À l’occasion de la journée dédiée au partage de la vision ministérielle sur l’insertion des jeunes diplômés du secteur agricole, Modou Fall, du Centre de Formation Polyvalente Agricole (CFPA) de Sangalkam, a livré un plaidoyer fort en faveur d’une refonte structurelle et stratégique des centres de formation agricole et rurale du Sénégal.

Prenant la parole devant le Ministre de l’Agriculture, de la Souveraineté Alimentaire et de l’Élevage, Dr Mabouba Diagne, M. Fall a d’abord salué l’organisation de cette rencontre qui, selon lui, témoigne de l’intérêt porté à la jeunesse formée dans les structures sous tutelle du ministère. Il a ensuite retracé l’histoire de la formation agricole au Sénégal, soulignant que « dès les indépendances, elle s’est imposée comme un levier essentiel pour la transformation du monde rural ».

Une situation critique dans les centres de formation

Le représentant du CFPA de Sangalkam n’a pas mâché ses mots sur l’état actuel des structures. Il a dénoncé le délabrement des infrastructures, le manque criant d’équipements agricoles, le déficit de formateurs spécialisés, mais aussi l’insécurité foncière qui menace l’avenir de certains centres.

Il a également évoqué des cas spécifiques : « le CFPA de Ogo, fermé depuis des années, reste à l’abandon, vandalisé, alors qu’il pourrait redevenir un outil essentiel pour les jeunes de la région », a-t-il martelé.

Un appel à des réformes audacieuses

Modou Fall a formulé une série de recommandations concrètes destinées à réorienter le dispositif de formation agricole vers plus d’efficacité. Parmi les mesures phares, il propose la fusion du BFPA et du BFPE en une Direction unique de la formation agricole et rurale, la révision des curricula en cohérence avec la vision 2050 du ministère, et l’amélioration de l’adéquation entre formation et emploi.

Il a aussi insisté sur l’importance de booster les budgets alloués aux centres, de renforcer la formation pédagogique des formateurs, et de sécuriser les espaces fonciers dédiés à la formation.

Des efforts salués mais insuffisants

Malgré ce tableau préoccupant, M. Fall a reconnu les efforts du ministère, notamment la formation de 49 agents pédagogiques, la dotation en véhicules, ou encore la généralisation du Brevet de Technicien en Agriculture et Élevage. Il a également félicité les équipes du BFPA et du BFPE pour leur implication dans la coordination et la modernisation des centres.

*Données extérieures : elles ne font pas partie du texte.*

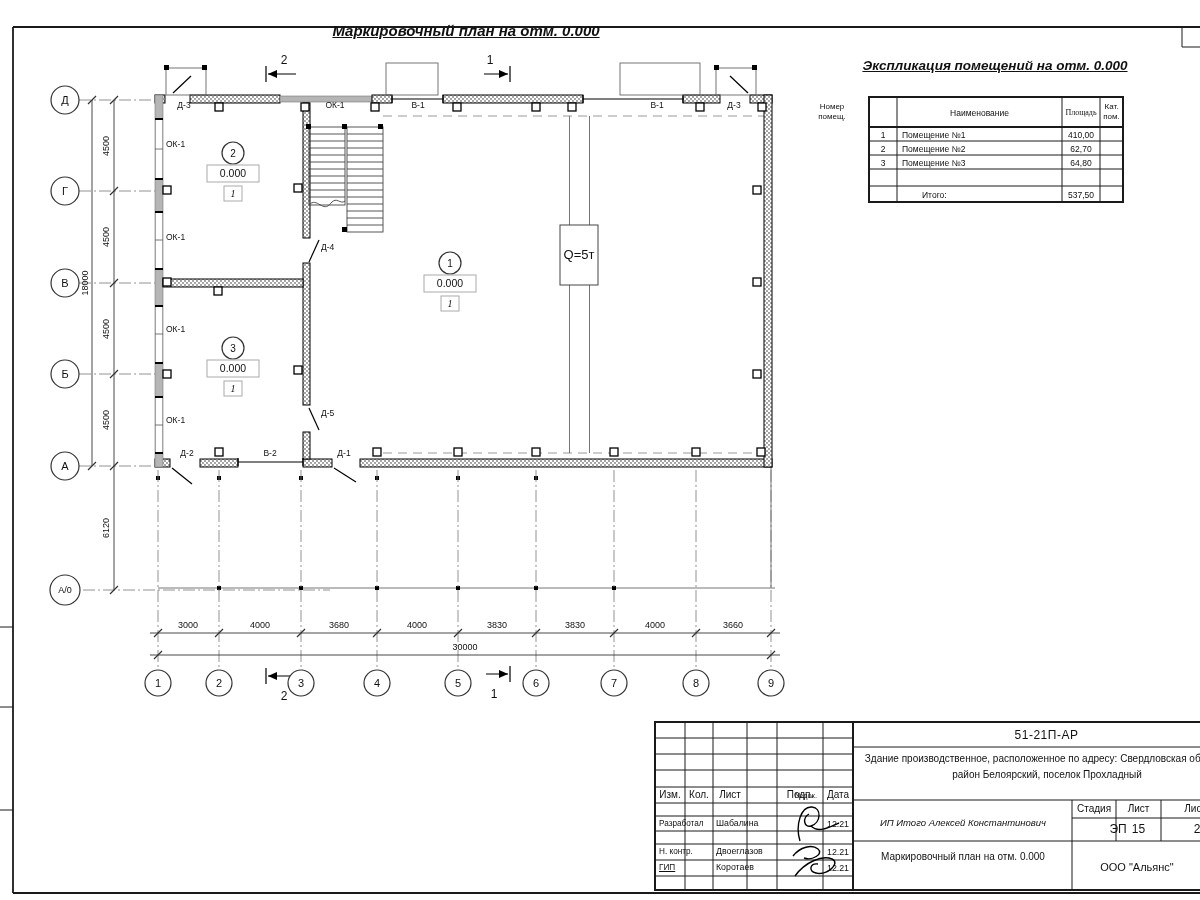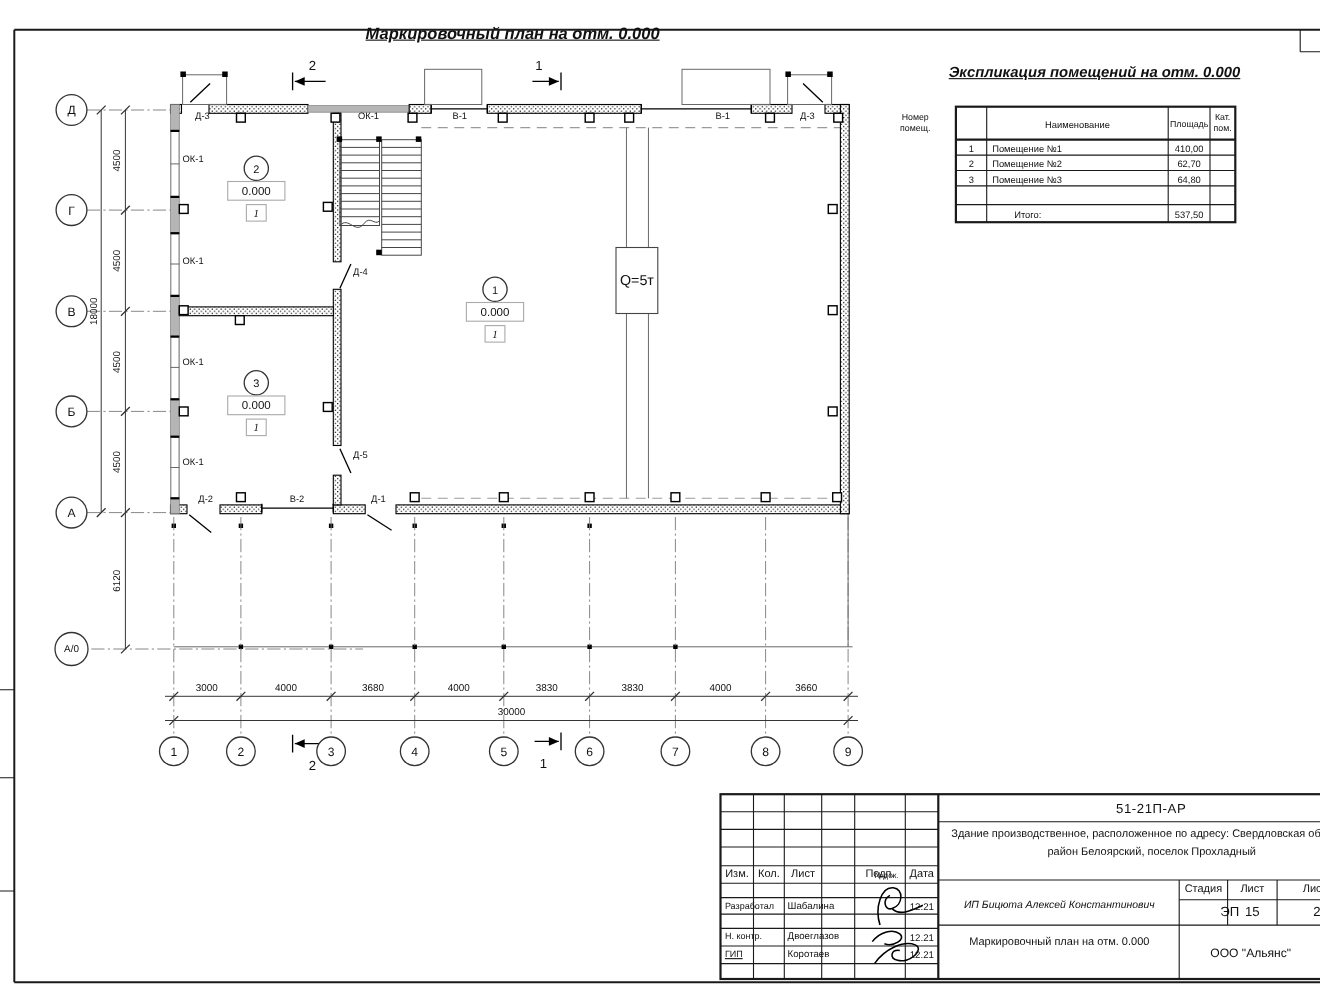--- a/index.html
+++ b/index.html
@@ -343,21 +343,21 @@
 </svg>
 
 <div class="ov ctr it bd un" style="left:306px;top:22px;width:320px;font-size:15px;">Маркировочный план на отм. 0.000</div>
 
 <div class="ov ctr it bd un" style="left:845px;top:58px;width:300px;font-size:13.5px;">Экспликация помещений на отм. 0.000</div>
 
 <div>
   <div class="ov ctr pre" style="left:818px;top:102px;width:28px;font-size:8px;">Номер
 помещ.</div>
   <div class="ov ctr" style="left:897px;top:108px;width:165px;font-size:8.5px;">Наименование</div>
-  <div class="ov ctr" style="left:1061px;top:108px;width:40px;font-size:8px;">Площадь</div>
+  <div class="ov ctr" style="left:1061px;top:108px;width:40px;font-size:8px;font-family:Liberation Serif, serif;">Площадь</div>
   <div class="ov ctr pre" style="left:1100px;top:102px;width:23px;font-size:8px;">Кат.
 пом.</div>
 
   <div class="ov ctr" style="left:869px;top:130px;width:28px;font-size:8.5px;">1</div>
   <div class="ov" style="left:902px;top:130px;width:158px;font-size:8.5px;">Помещение №1</div>
   <div class="ov ctr" style="left:1062px;top:130px;width:38px;font-size:8.5px;">410,00</div>
 
   <div class="ov ctr" style="left:869px;top:144px;width:28px;font-size:8.5px;">2</div>
   <div class="ov" style="left:902px;top:144px;width:158px;font-size:8.5px;">Помещение №2</div>
   <div class="ov ctr" style="left:1062px;top:144px;width:38px;font-size:8.5px;">62,70</div>
@@ -366,21 +366,21 @@
   <div class="ov" style="left:902px;top:158px;width:158px;font-size:8.5px;">Помещение №3</div>
   <div class="ov ctr" style="left:1062px;top:158px;width:38px;font-size:8.5px;">64,80</div>
 
   <div class="ov rt" style="left:898px;top:190px;width:158px;font-size:8.5px;">Итого:</div>
   <div class="ov ctr" style="left:1062px;top:190px;width:38px;font-size:8.5px;">537,50</div>
 </div>
 
 <div>
   <div class="ov ctr" style="left:853px;top:728px;width:387px;font-size:12px;letter-spacing:.5px;">51-21П-АР</div>
   <div class="ov ctr" style="left:858px;top:751px;width:378px;font-size:10px;line-height:1.55;">Здание производственное, расположенное по адресу: Свердловская область, район Белоярский, поселок Прохладный</div>
-  <div class="ov ctr it" style="left:858px;top:817px;width:210px;font-size:9.5px;">ИП Бицюта Алексей Константинович</div>
+  <div class="ov ctr it" style="left:858px;top:817px;width:210px;font-size:9.5px;">ИП Итого Алексей Константинович</div>
 
   <div class="ov ctr" style="left:656px;top:789px;width:28px;font-size:10px;">Изм.</div>
   <div class="ov ctr" style="left:685px;top:789px;width:28px;font-size:10px;">Кол.</div>
   <div class="ov ctr" style="left:713px;top:789px;width:34px;font-size:10px;">Лист</div>
   <div class="ov ctr" style="left:747px;top:791px;width:30px;font-size:7.5px;margin-left:44px;">№док.</div>
   <div class="ov ctr" style="left:777px;top:789px;width:46px;font-size:10px;">Подп.</div>
   <div class="ov ctr" style="left:823px;top:789px;width:30px;font-size:10px;">Дата</div>
 
   <div class="ov" style="left:659px;top:819px;width:54px;font-size:8.2px;">Разработал</div>
   <div class="ov" style="left:716px;top:818px;width:58px;font-size:8.8px;">Шабалина</div>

« Il faut oser la rupture »

En conclusion, Modou Fall a appelé à « oser dans la rupture », et à redonner à la formation agricole la place stratégique qu’elle mérite dans la quête de souveraineté alimentaire du Sénégal. Il a réaffirmé la détermination des acteurs à accompagner les réformes nécessaires, tout en exprimant sa confiance en la capacité du ministre à apporter des réponses concrètes aux préoccupations soulevées.

« Le capital humain reste la première base productive. Miser sur une formation agricole de qualité, c’est miser sur l’avenir du pays », a-t-il conclu sous les applaudissements.